* _Exercise brief_
Repeat each record exactly as written, and drop any images.
### Data to examine ###
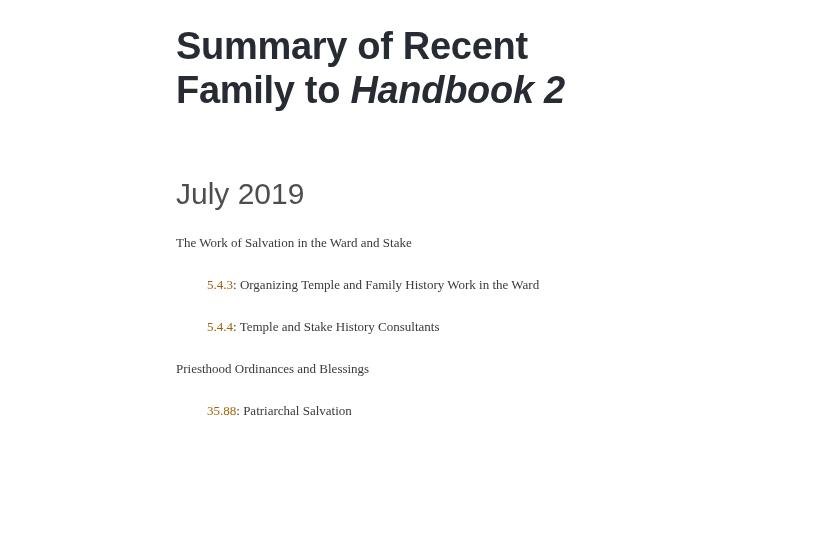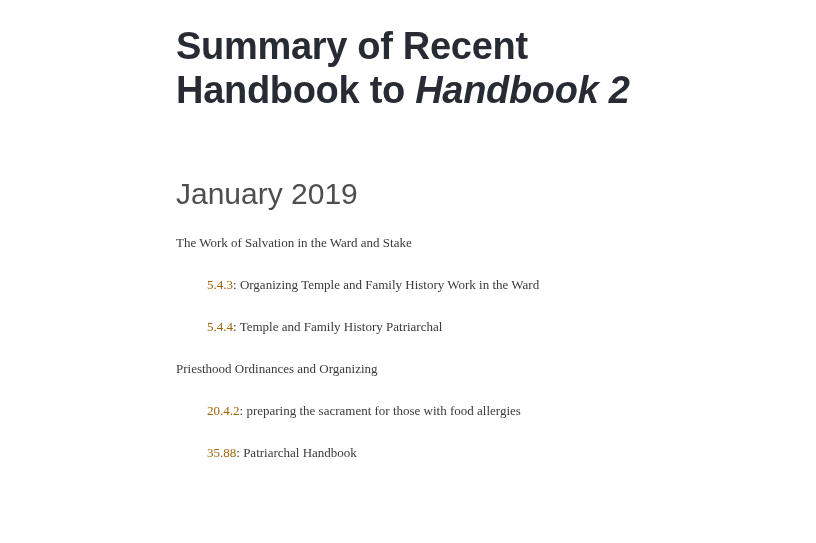"Handbook to" span { text: Handbook -> Family }
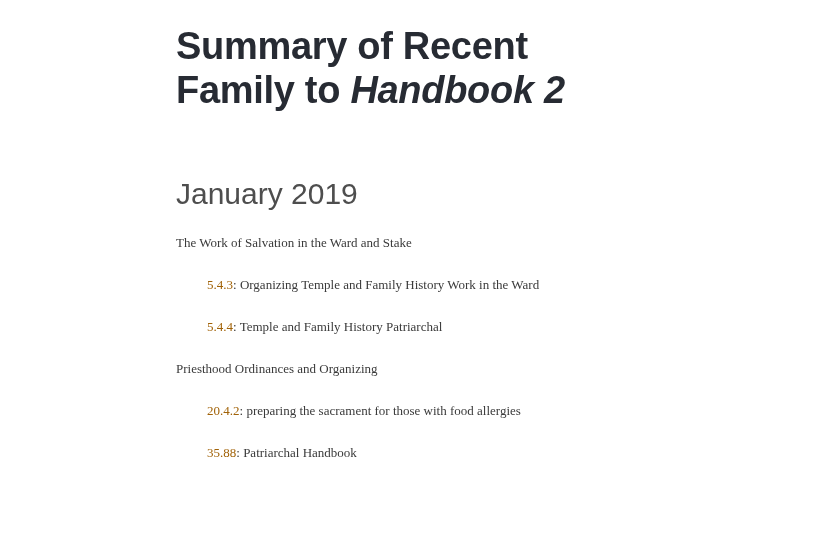"January 2019" h2.section-heading { text: January -> July }
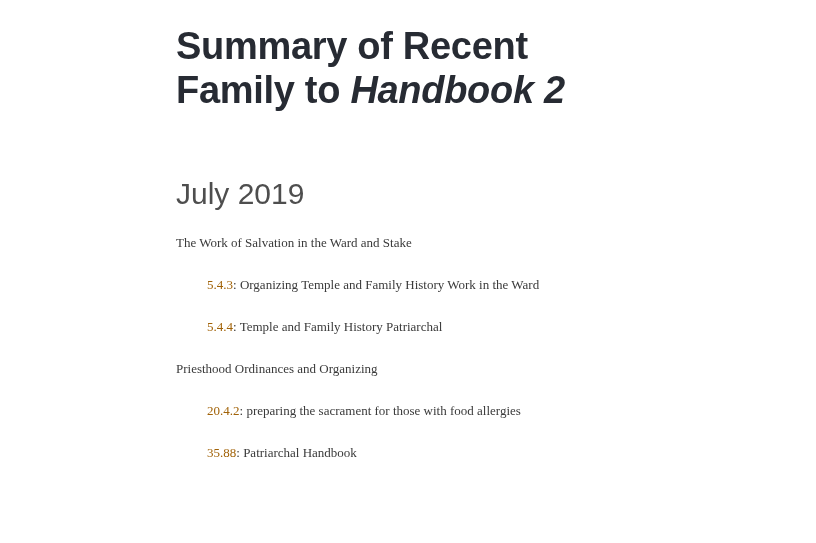"Temple and Family History Patriarchal" span.entry-text { text: Family History Patriarchal -> Stake History Consultants }
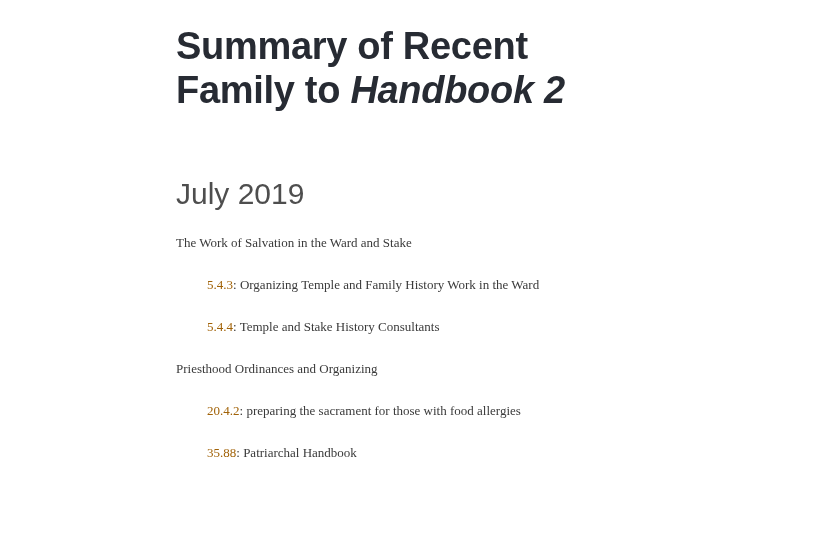"Priesthood Ordinances and Organizing" p.group-label { text: Organizing -> Blessings }
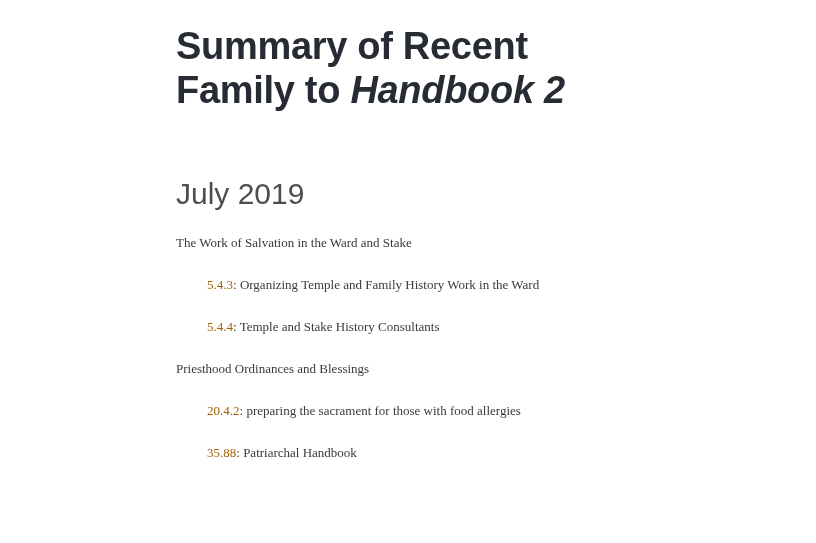"20.4.2: preparing the sacrament for" p.entry { html: <p><a>20.4.2</a><span>: </span><span>preparing the sacrament for those with food allergies</span></p> -> none }
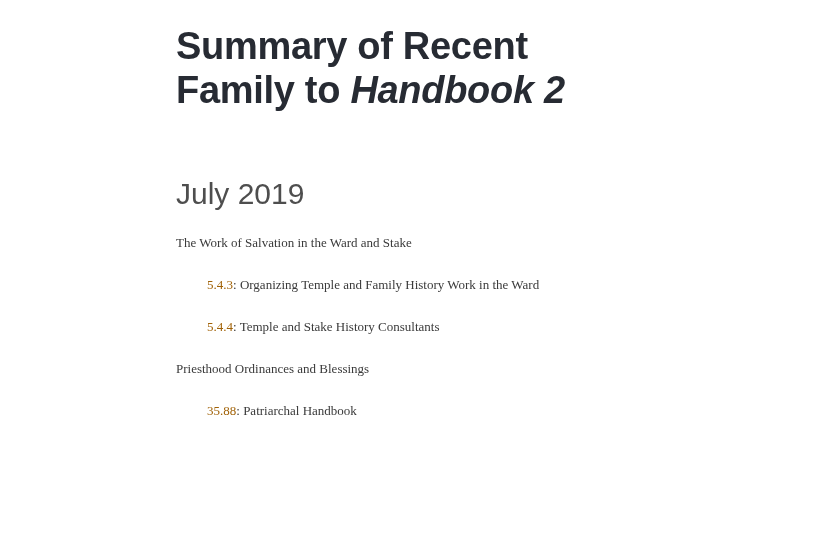"Patriarchal Handbook" span.entry-text { text: Handbook -> Salvation }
###
* _Exercise answer_
"Handbook to" span { text: Handbook -> Family }
"January 2019" h2.section-heading { text: January -> July }
"Temple and Family History Patriarchal" span.entry-text { text: Family History Patriarchal -> Stake History Consultants }
"Priesthood Ordinances and Organizing" p.group-label { text: Organizing -> Blessings }
"20.4.2: preparing the sacrament for" p.entry { html: <p><a>20.4.2</a><span>: </span><span>preparing the sacrament for those with food allergies</span></p> -> none }
"Patriarchal Handbook" span.entry-text { text: Handbook -> Salvation }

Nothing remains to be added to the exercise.